This month’s Recipe ReDux is all about first cooking recollections and lemon meringue pie is one of my most prominent food memories. When I was growing up, my mum used to make lemon meringue pie for nearly every celebratory event or family get together, along with cheesecake and chocolate slice. And I loved helping to make these goodies because it meant I got to lick the bowls.
A low FODMAP twist on lemon meringue pie
While I’m not a fan of twisting up or ‘healthifying’ favourite recipes for the sake of it, since there’s nothing wrong with a treat here or there, the fact is that I can no longer eat a traditional form of lemon meringue pie. Firstly, the regular pastry case isn’t very good for sensitive tummies. Of course I could make a gluten-free and dairy-free pastry, but I haven’t been happy with the versions I’ve tried so far so I won’t inflict them on you. Also, the lemon curd normally contains butter, which is a problem if you have a sensitivity to dairy.
The easiest solution… get rid of the pastry case but keep the meringue and lemon curd, making sure to use a lemon curd recipe that doesn’t contain dairy. That way you get the essential flavours, can make it tummy friendly, and as a bonus cut out a lot of unnecessary fat and kilojoules in the process.
But rather than put the meringue on top of the lemon curd, I’ve reversed the order of the ingredients and turned the meringue into little nests that will hold the lemon curd. And then I’ve topped them with some fruit to freshen them up a bit and make them more filling.
These beautiful little desserts are wonderfully portion controlled, making it easier to keep the treat in check. While I certainly wouldn’t call them a healthy choice, for a special occasion they’re a good tummy friendly option that will suit most intolerances or allergies (except for eggs). I like to top them with berries and kiwi fruit, but you could also use passionfruit or whatever else is in season.
Meringue nests filled with lemon curd are an excellent dessert when catering for people with food intolerances and allergies.
- 2 extra large egg whites
- 1/2 teaspoon of lemon juice
- 1/2 cup caster sugar (superfine sugar)
- Tangy Lemon Curd
- 4 kiwi fruits, skin removed, halved and sliced
- 1 punnet of strawberries, washed
- 1 punnet of fresh blueberries, washed (or defrosted frozen blueberries)
- Pure icing sugar (optional)
- Preheat the oven to 100°C (fan-forced). Put a sheet of baking paper onto an oven tray.
- In a very clean bowl, use an electric mixer (stand mixer or hand-held electric beaters) to beat the egg whites and lemon juice until they become very white, dry and form stiff peaks. Add the sugar, one tablespoon at a time, beating until completely dissolved and the meringue is thick and glossy. Transfer the meringue to a piping bag and attach a rosette nozzle.
- On a piece of paper, trace a 7cm circle with a dark pen. Put this circle underneath the baking paper close to one corner (you should be able to see the circle easily) and then begin to pipe around the circle. Continue to fill the circle by making smaller circles of meringue inside it. Then go back to the outer part of the circle and pipe two layers on top to form the nests. Do this same process for the remaining 7 nests by moving the circle to different areas of the baking paper. You’ll need to allow a few centimetres between the nests but they won’t spread too much.
- Cook in the oven for 2 hours or until they are crisp on the outside and easy to peel off the baking sheet. Transfer to a wire rack to cool completely and then store in an airtight container for up to a few days.
- Put the meringue nests on serving plates, add 2 dessert spoons of tangy lemon curd to each nest and top with blueberries. Arrange 1/2 a kiwi fruit and some strawberries on each plate. Carefully dust each filled nest with a little icing sugar if desired. Serve immediately.
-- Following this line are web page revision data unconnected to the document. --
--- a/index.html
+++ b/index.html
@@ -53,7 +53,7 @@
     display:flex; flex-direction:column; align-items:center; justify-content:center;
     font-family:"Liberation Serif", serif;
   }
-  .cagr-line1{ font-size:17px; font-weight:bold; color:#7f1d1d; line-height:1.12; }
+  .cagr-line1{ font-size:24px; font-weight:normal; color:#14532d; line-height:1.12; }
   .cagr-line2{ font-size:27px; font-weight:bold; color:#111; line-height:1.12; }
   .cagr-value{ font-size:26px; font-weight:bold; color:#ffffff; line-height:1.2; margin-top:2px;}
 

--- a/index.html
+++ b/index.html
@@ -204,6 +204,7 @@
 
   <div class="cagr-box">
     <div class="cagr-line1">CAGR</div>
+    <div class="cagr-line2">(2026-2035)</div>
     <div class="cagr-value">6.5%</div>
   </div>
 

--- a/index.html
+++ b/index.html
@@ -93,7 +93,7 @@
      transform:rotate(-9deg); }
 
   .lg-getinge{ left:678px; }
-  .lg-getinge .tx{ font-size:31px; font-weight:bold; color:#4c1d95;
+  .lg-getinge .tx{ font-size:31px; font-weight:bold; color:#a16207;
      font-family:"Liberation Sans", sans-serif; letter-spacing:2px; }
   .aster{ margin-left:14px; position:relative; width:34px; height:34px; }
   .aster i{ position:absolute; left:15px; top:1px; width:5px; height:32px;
- This recipe is suitable for a low FODMAP diet, provided that the recommended serving size for this recipe is not exceeded.
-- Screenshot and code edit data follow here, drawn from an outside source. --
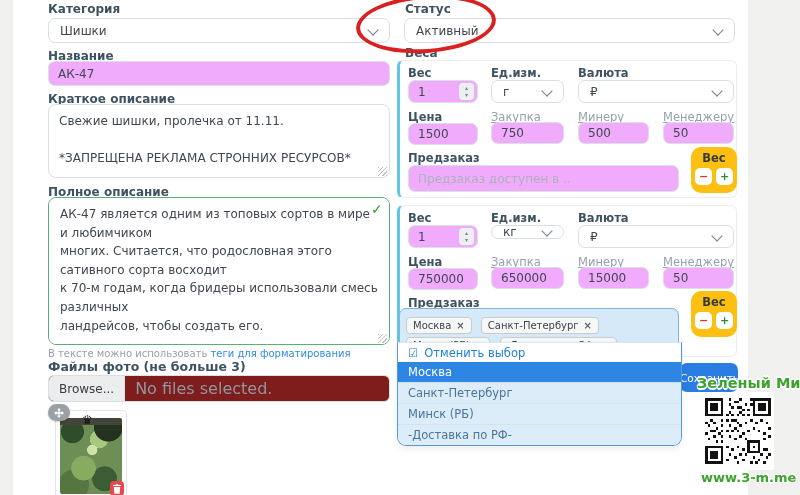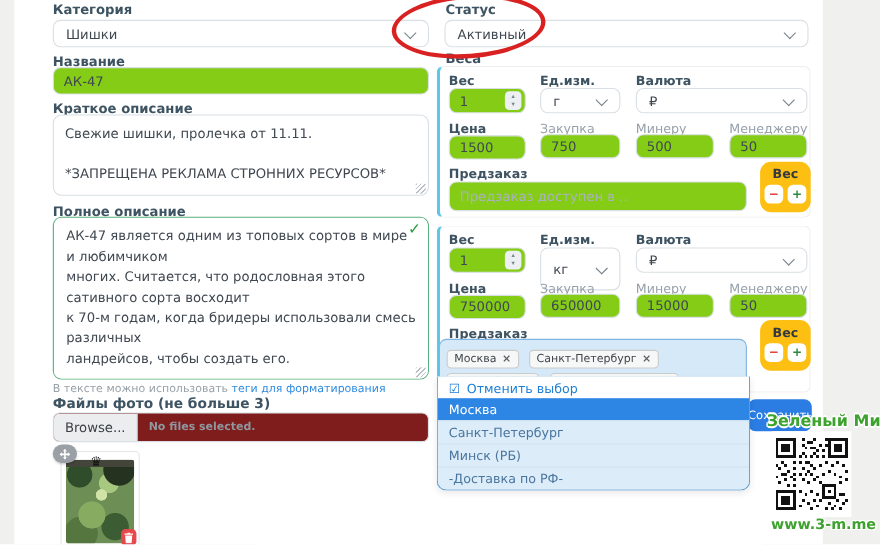--- a/index.html
+++ b/index.html
@@ -16,7 +16,7 @@
   .chev { position:absolute; right:12px; top:50%; width:7px; height:7px; margin-top:-5px;
           border-right:1.6px solid #77828c; border-bottom:1.6px solid #77828c; transform:rotate(45deg); }
 
-  input.tbox { position:absolute; background:#84cc16; border:1px solid #d9dfe4; border-radius:7px;
+  input.tbox { position:absolute; background:#f0abfc; border:1px solid #d9dfe4; border-radius:7px;
                font-family:"DejaVu Sans",sans-serif; font-size:12px; color:#3f4750;
                padding:0 9px; box-sizing:border-box; outline:none; }
   input.tbox::placeholder { color:#aab3bb; }

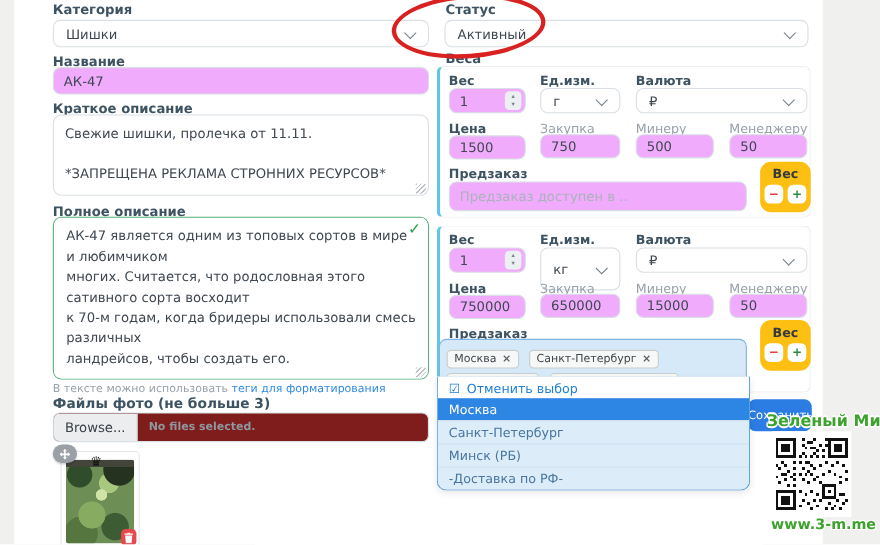--- a/index.html
+++ b/index.html
@@ -8,7 +8,7 @@
   .sheet { position:absolute; left:13px; top:0; width:735px; height:495px; background:#ffffff; }
 
   .lbl  { position:absolute; font-size:12px; font-weight:bold; color:#3e5362; white-space:nowrap; }
-  .slbl { position:absolute; font-size:11.5px; color:#97a1ab; white-space:nowrap; }
+  .slbl { position:absolute; font-size:11.5px; color:#97a1ab; white-space:nowrap;text-decoration:underline; }
 
   .selbox { position:absolute; background:#fff; border:1px solid #d9dfe4; border-radius:7px;
             font-size:12px; color:#3f4750; display:flex; align-items:center; padding:0 11px;

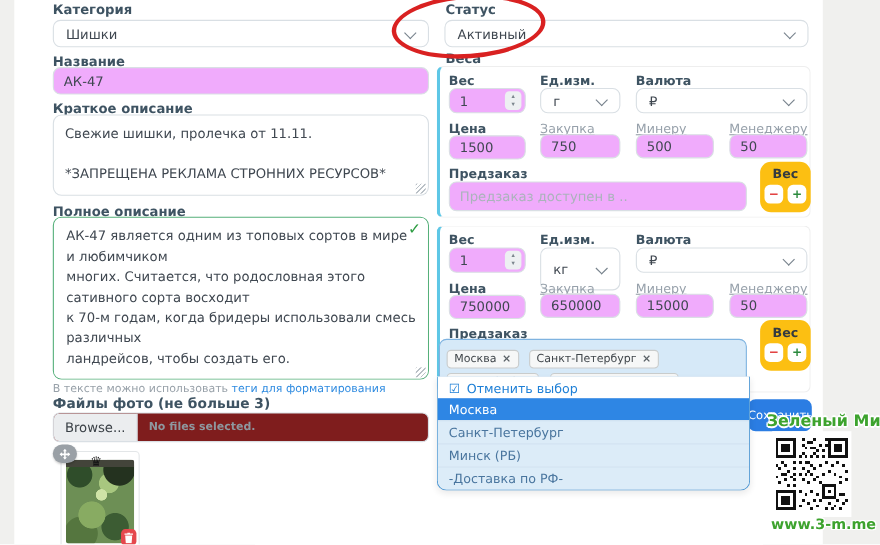--- a/index.html
+++ b/index.html
@@ -221,7 +221,7 @@
       </span>
   </div>
   <div class="lbl" style="left:491px;top:211px;font-size:11.5px;">Ед.изм.</div>
-  <div class="selbox" style="left:491px;top:225px;width:73px;height:39px;">
+  <div class="selbox" style="left:491px;top:225px;width:73px;height:14px;">
     <span>кг</span>
     <span class="chev"></span>
   </div>

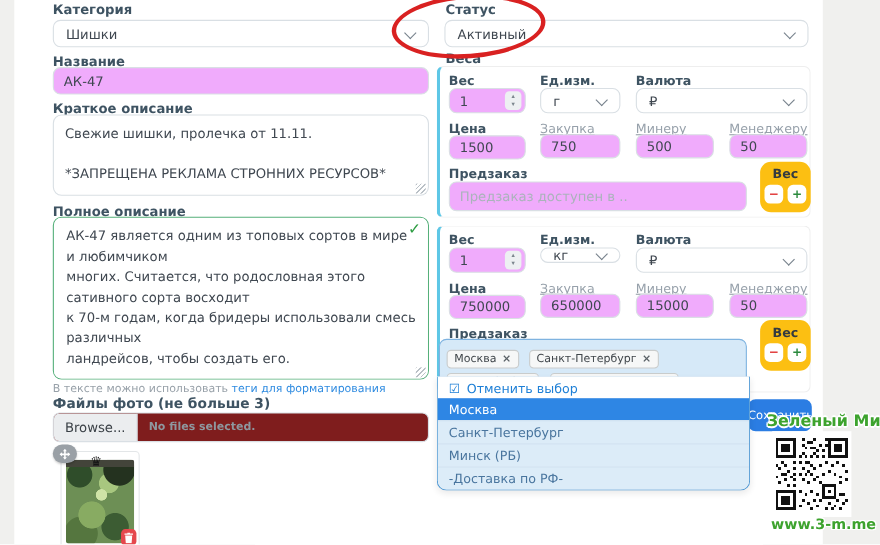--- a/index.html
+++ b/index.html
@@ -72,7 +72,7 @@
              overflow:hidden; box-sizing:border-box; cursor:pointer; }
   .browse { background:#ebedef; border-right:1px solid #d9dfe4; height:100%; display:flex;
             align-items:center; padding:0 10px; font-size:12px; color:#3a4046; }
-  .nofiles { padding:0 10px; font-size:10px; color:#8e979e;font-weight:bold; }
+  .nofiles { padding:0 10px; font-size:16px; color:#8e979e; }
 
   .hint { position:absolute; left:48px; top:348px; font-size:10px; color:#98a1a9; }
   .hint a { color:#2f8be0; text-decoration:none; }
- This recipe is naturally gluten-free, dairy-free and nut-free. However, if you have an allergy to any of these items, or have coeliac disease, please check the labels on any purchased ingredients to ensure they are safe for your requirements.
- To make this recipe, you will need an electric mixer (either a hand-held egg beater or a stand mixer) and a piping bag with a rosette nozzle.
- You can make the meringue nests and lemon curd ahead of time, but don’t assemble until just before serving because the moisture from the lemon curd will cause the meringue to start dissolving.
- To keep the overall fruit portion low FODMAP, each serve should have 1/2 a kiwi fruit, about 30g strawberries, and about 15g blueberries.
- Make sure that the icing sugar is pure and not an ‘icing mixture’, which has extra additives.